In the meeting Haley recalled, she told Trump he did not do well alongside Putin, a point that surprised Trump because, in Haley's retelling, she was the only person to tell him such.

Guthrie pressed Haley on that claim.

"Really? You were the only person?" Guthrie asked. "I mean that news conference was globally condemned because of that moment, but you were the only person in the administration who said, hey, that didn’t look so great?"

"That’s what he told me," Haley responded. "I mean when I said I wanted to meet with him, and I go through that in the book, when I said I wanted to meet with him, and I said 'look, this sounded soft.' And he said 'really?' John Kelly was in the room with me when I had this meeting, and he looked at John and he said 'all of you guys said I did great.'"
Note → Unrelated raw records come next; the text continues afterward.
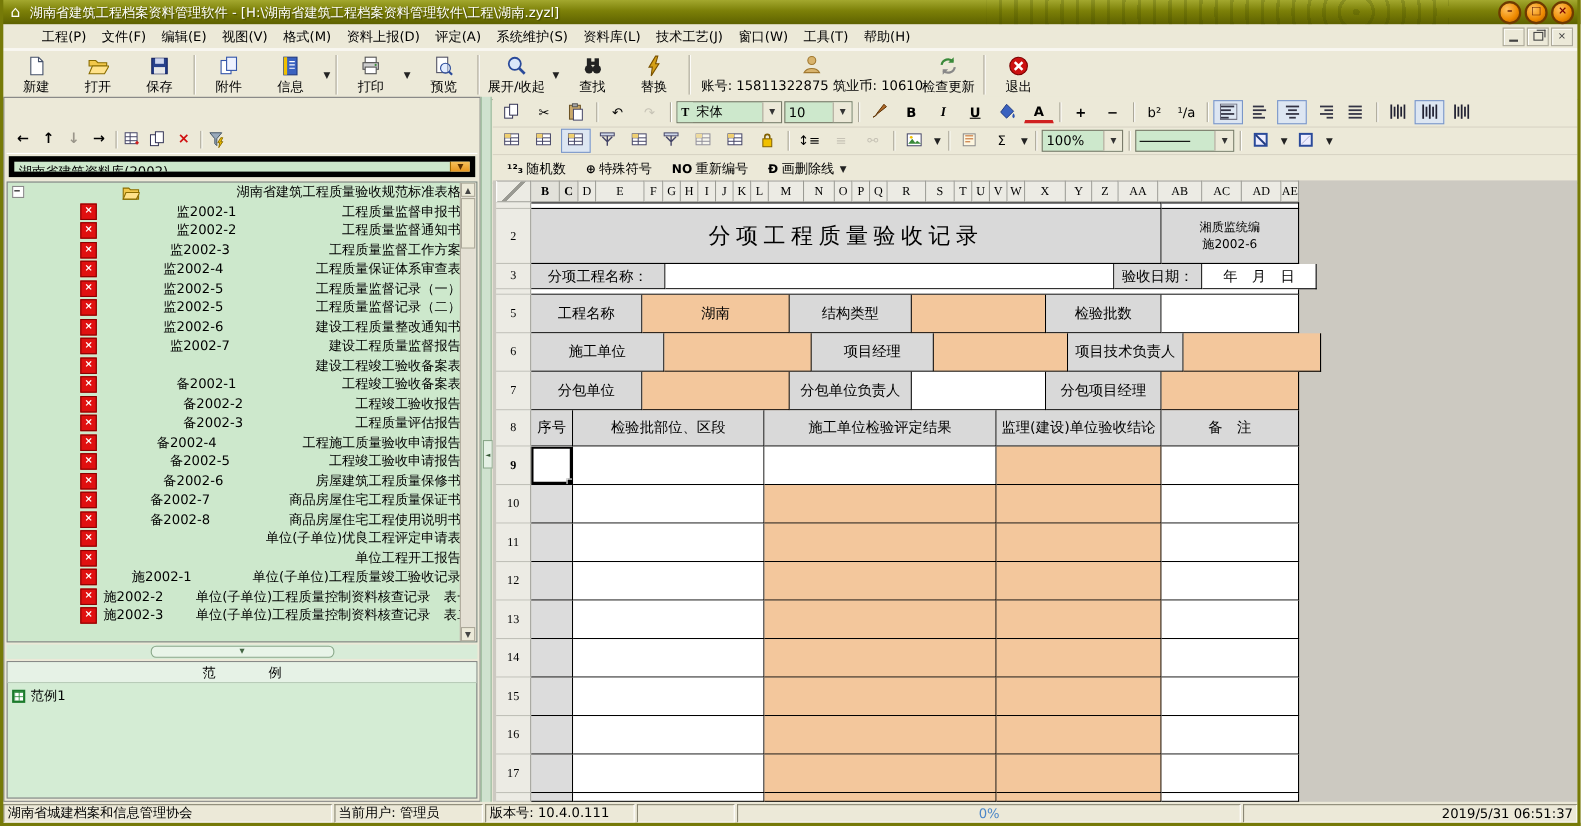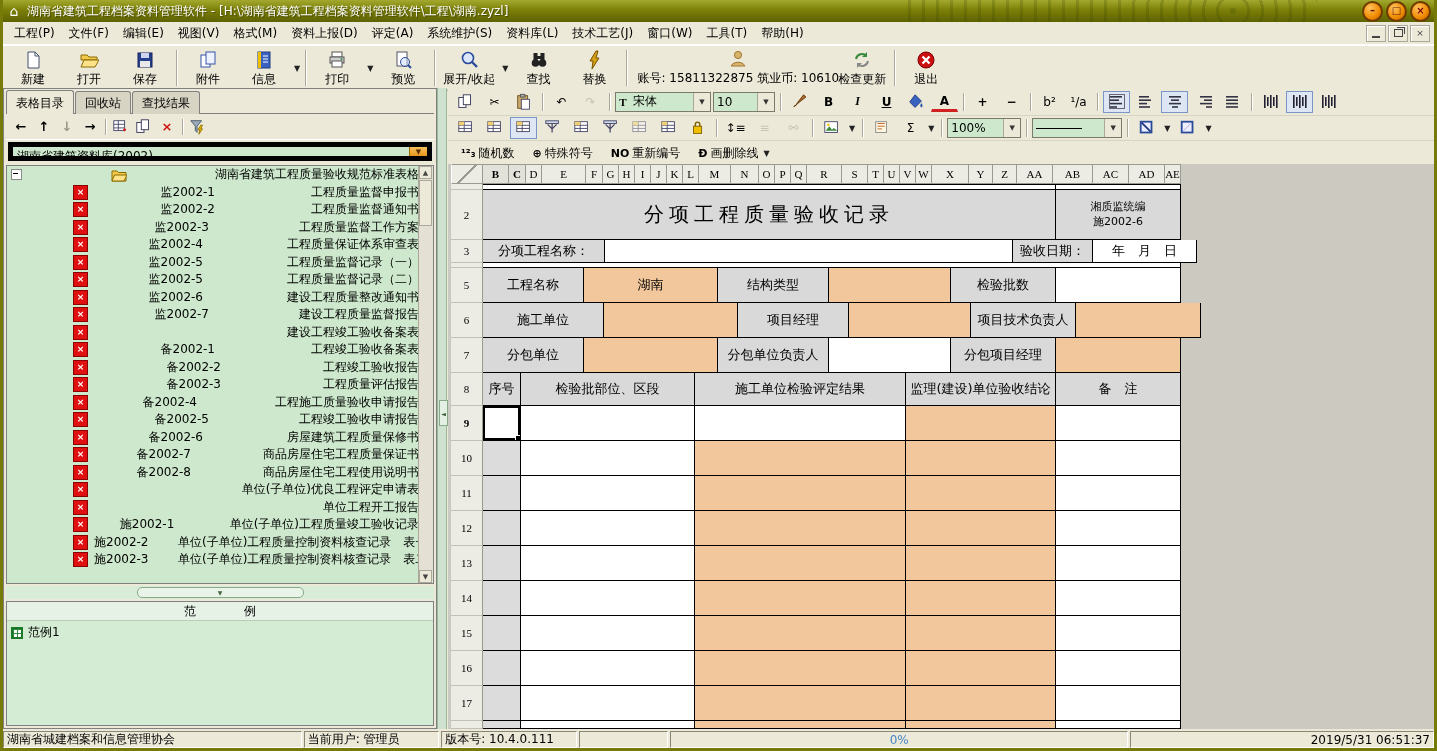--- a/index.html
+++ b/index.html
@@ -157,7 +157,7 @@
 </div>
 
 <div class="menubar">
-  <div id="menu-items" style="display:flex;">
+  <div id="menu-items" style="display:flex;margin-left:24px;">
       <div class="menu-item">工程(P)</div>
       <div class="menu-item">文件(F)</div>
       <div class="menu-item">编辑(E)</div>

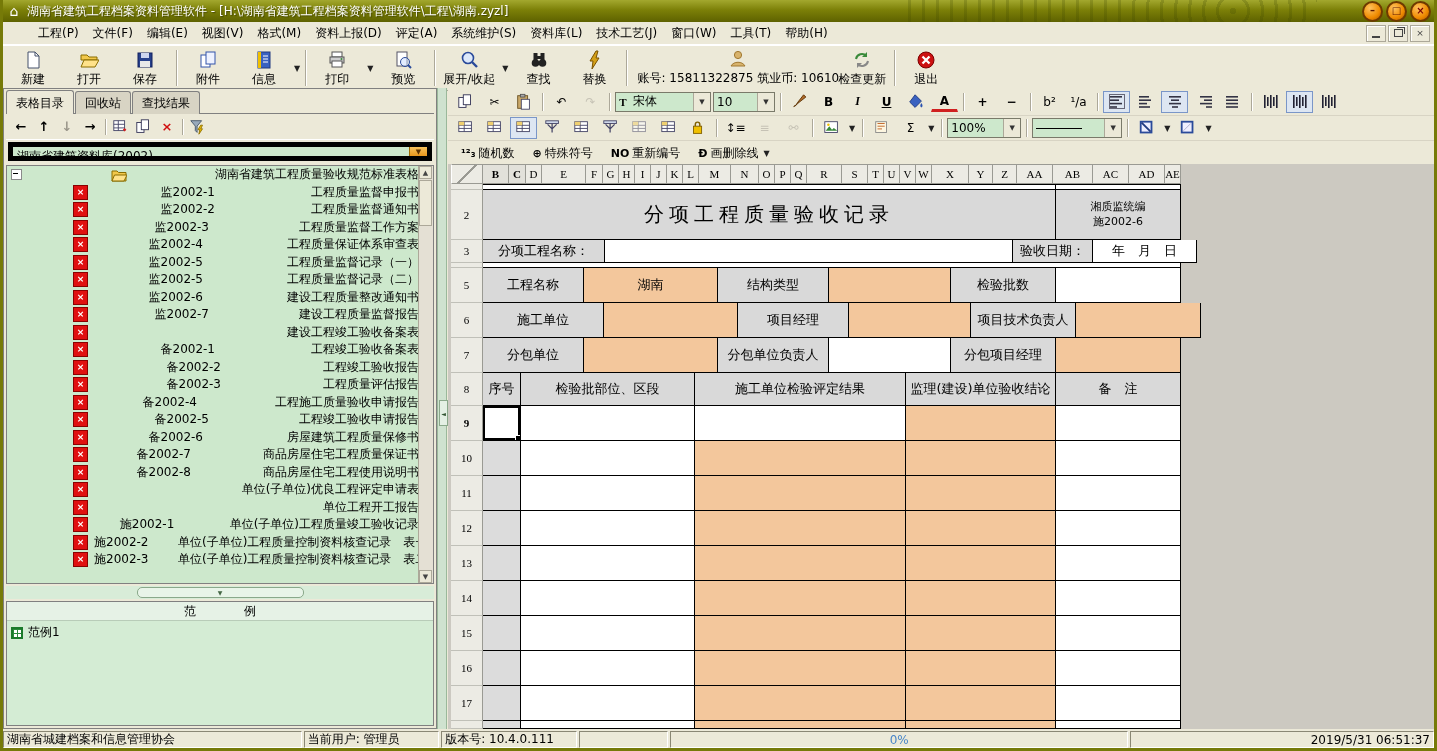--- a/index.html
+++ b/index.html
@@ -315,11 +315,6 @@
   </div>
 
 <div class="left-panel">
-  <div class="tabs" id="tabs">
-      <div class="tab active">表格目录</div>
-      <div class="tab ">回收站</div>
-      <div class="tab ">查找结果</div>
-    </div>
   <div class="tree-toolbar" id="tree-toolbar">
       <div class="tt-btn ">←</div>
       <div class="tt-btn ">↑</div>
Guthrie pointed to separate claims from Haley's book, in which she said Kelly, the then-White House chief of staff, and former Secretary of State Rex Tillerson, had sought to undermine Trump's decisions in order to save the country, and asked how she could explain Kelly offering Trump such a positive assessment of his meeting with Putin in light of those assertions.

"You ask him those questions," Haley said, expressing support for Trump's policies toward Russia. "But the issue was that on that topic, no one had said anything to him, and I thought it was hugely important, and you’ll see later, he comes out, and he comes out much stronger on Russia."

Haley also told Guthrie that she did tell Trump of what she described as Kelly and Tillerson's insubordination — an effort to undermine the president that Haley claims they recruited her to be a part of.

Guthrie concluded her interview by asking Haley whether Trump is honest and fit for office. Haley said she never doubted Trump's mental acuity.

"In every instance that I dealt with him, he was truthful, he listened, and he was great to work with," she said.